[[ Data to examine, beginning ]]

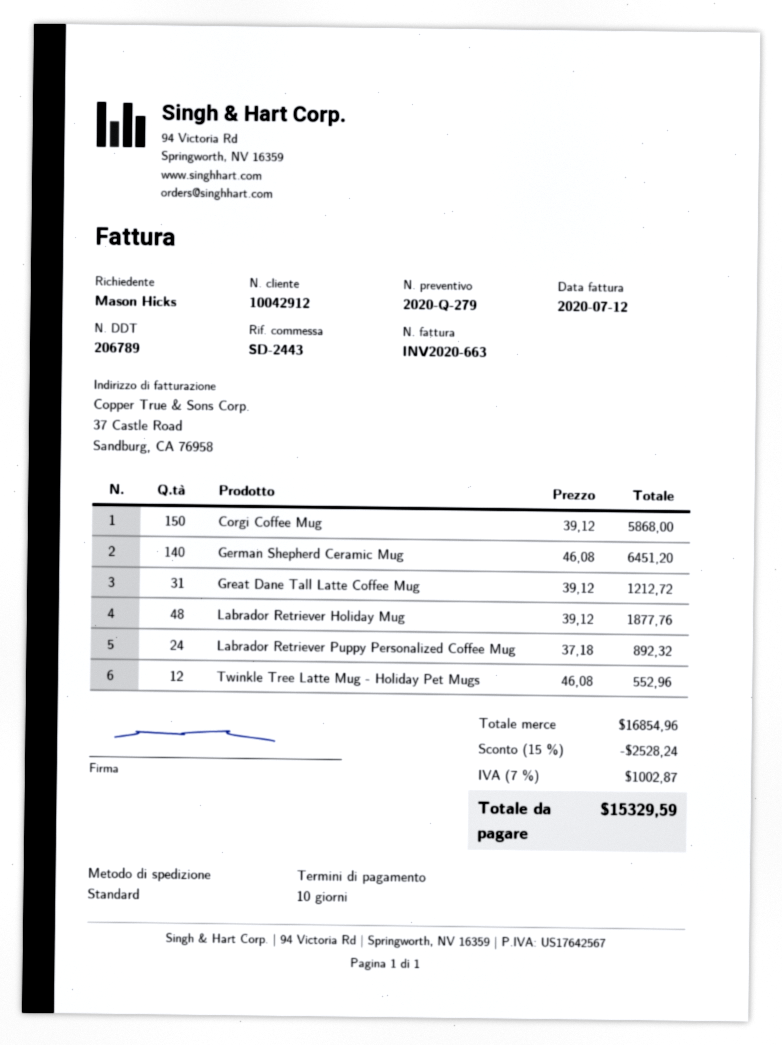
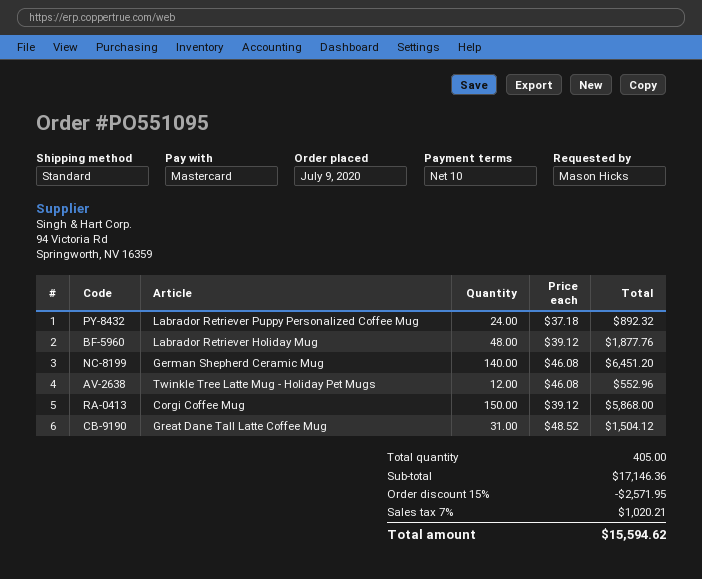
Great Dane Tall Latte Coffee Mug: 31 x 39.12 = 1212.72 -> 31 x 48.52 = 1504.12
subtotal: 16854.96 -> 17146.36
discount: 15% = 2528.24 -> 15% = 2571.95
tax: 7% = 1002.87 -> 7% = 1020.21
total: 15329.59 -> 15594.62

[[ Data to examine, end ]]

### Problem requirements:
Leave out all images, then reproduce the entries above exactly.

### Answer to this exercise:
Great Dane Tall Latte Coffee Mug: 31 x 39.12 = 1212.72 -> 31 x 48.52 = 1504.12
subtotal: 16854.96 -> 17146.36
discount: 15% = 2528.24 -> 15% = 2571.95
tax: 7% = 1002.87 -> 7% = 1020.21
total: 15329.59 -> 15594.62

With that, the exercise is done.